Actually, you don't need to run in the background if all you need to do is maintain a timer. In your app delegate's applicationWillTerminate:, create an NSDictionary containing the NSTimer's fire time and write it to a plist using -[NSDictionary writeToFile:atomically:], then read it back in using -[NSDictionary initWithContentsOfFile:] somewhere in your app delegate'sapplication:didFinishLaunchingWithOptions:.

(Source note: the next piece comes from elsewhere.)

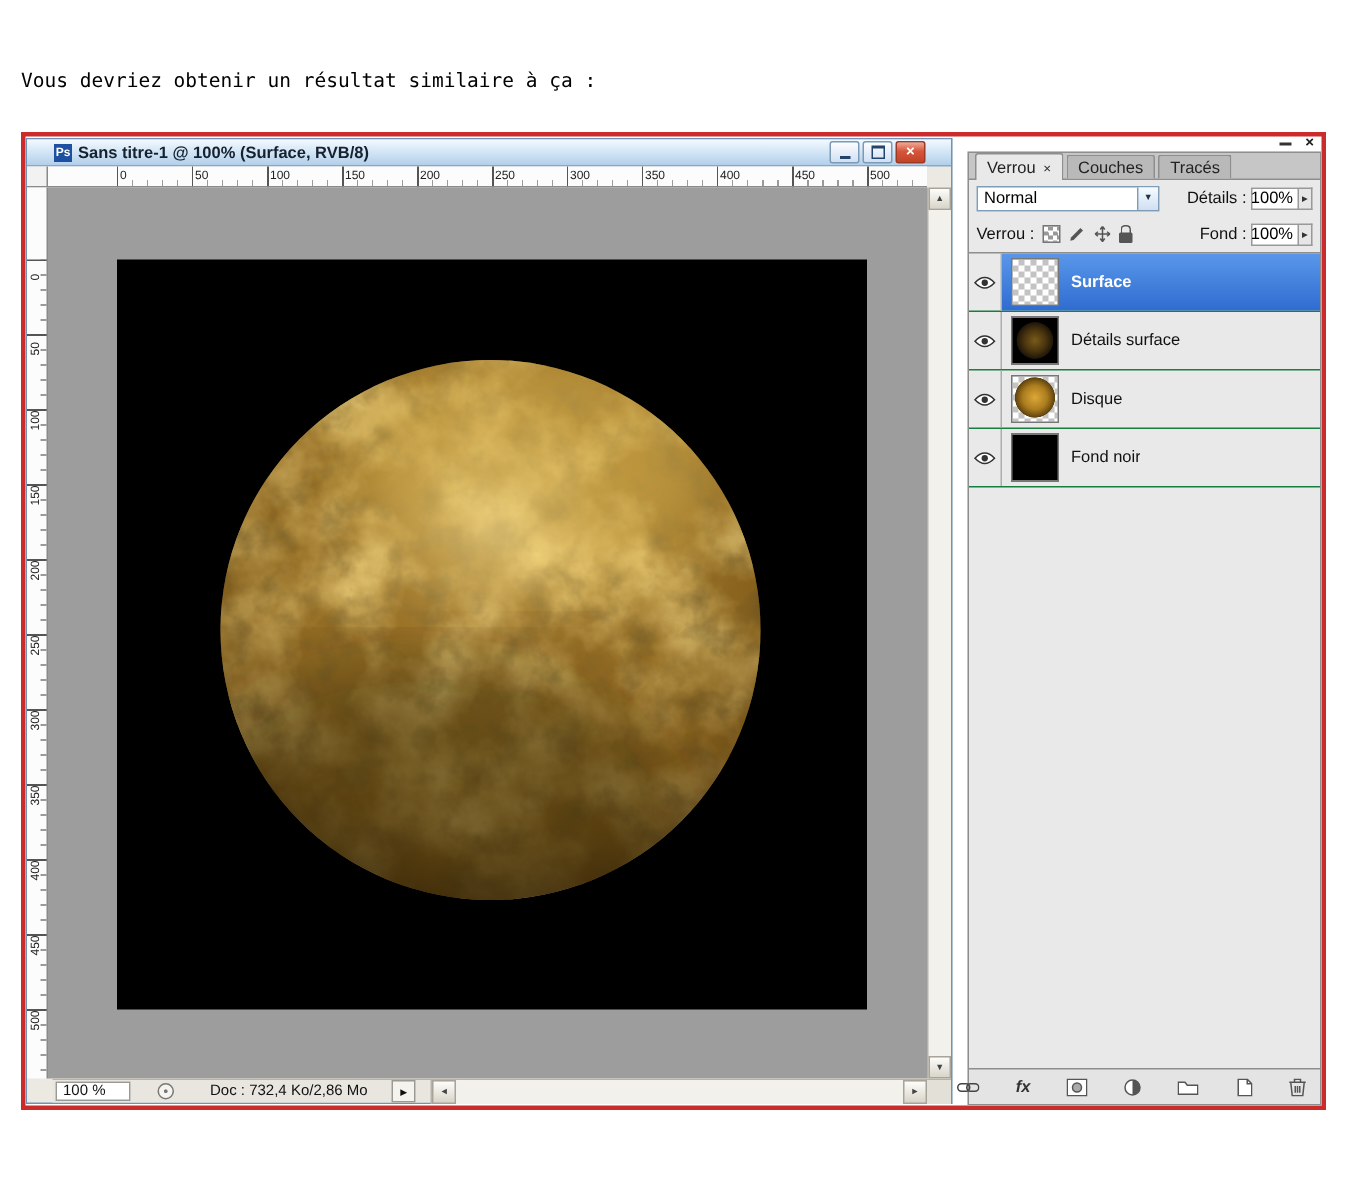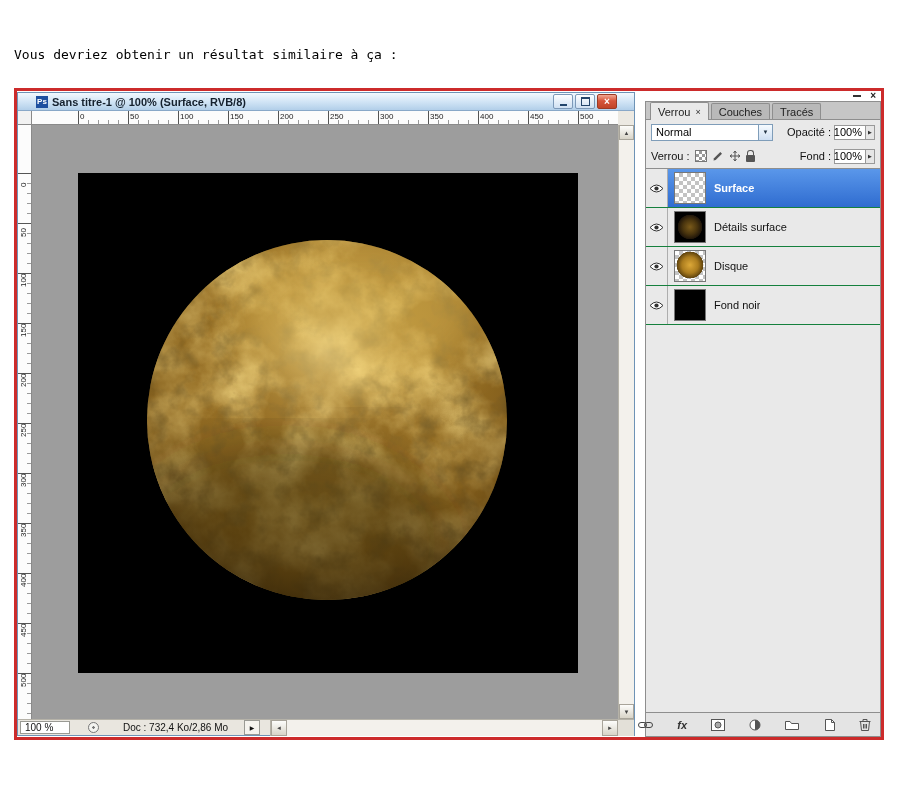"Opacité :" span.small-label { text: Opacité -> Détails }
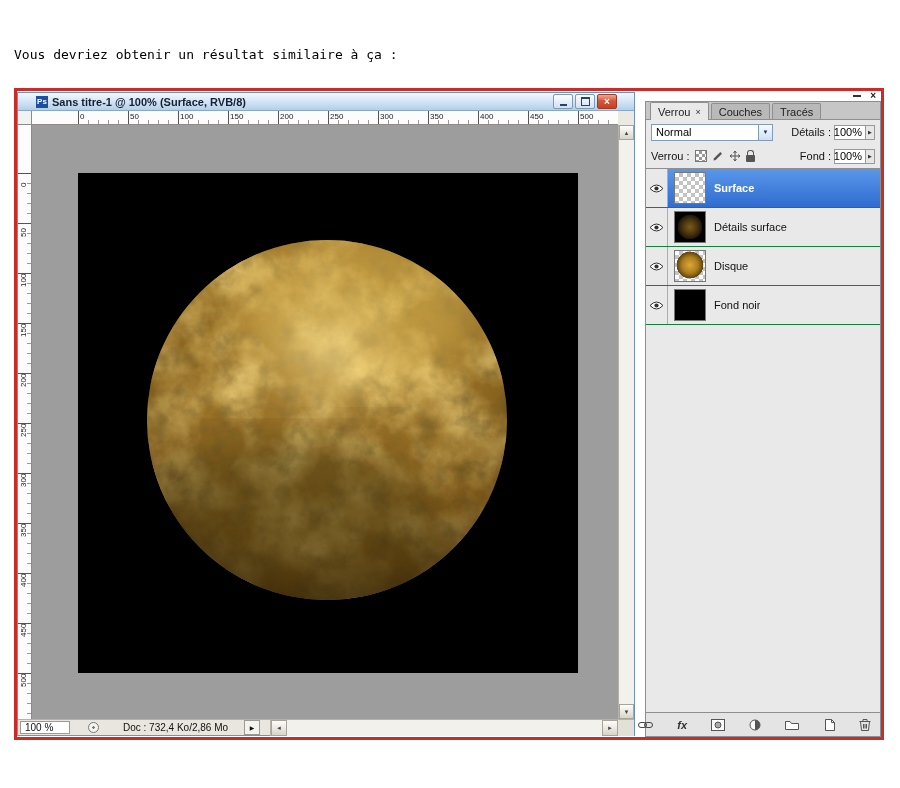"100 %" .statusbar { left: 0 -> 17px }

If you are running in the background anyway, do the same in applicationDidEnterBackground: and applicationWillEnterForeground:. If you use this solution, be sure to invalidate the timer after you write the plist.

John Franklin
Thanks John, I'm trying this http://stackoverflow.com/questions/1587918/is-it-possible-to-save-the-state-of-a-timer-in-the-user-defaults. Pretty confused though, when pressing the home button does the app go into background or does it terminate? also when in the background, do NSTimers get invalidated?
Ronn
The behavior when pressing the home button is different between iPhone OS 3.x and iOS 4.0. In 4.0, applicationWillTerminate does not get called, and your app (usually) gets put in the background where the timers won't fire, but they aren't invalidated (unless you do that yourself in your suspend method); they'll start firing again if and when your app gets brought back to the foreground. But your app may also get killed and restarted.
hotpaw2
In your MyApp-Info.plist, the entry with raw key UIApplicationExitsOnSuspend (friendly value: Application Does Not Run In Background) determines which gets called, applicationWillTerminate: or applicationDidEnterBackground:. I don't believe timers get invalidated, but I'm not sure if they fire in the background or not. Any timers that have passed may all fire at once when the app becomes active. This behavior may also vary between the 2nd Gen iPod Touch and the iPhone 4.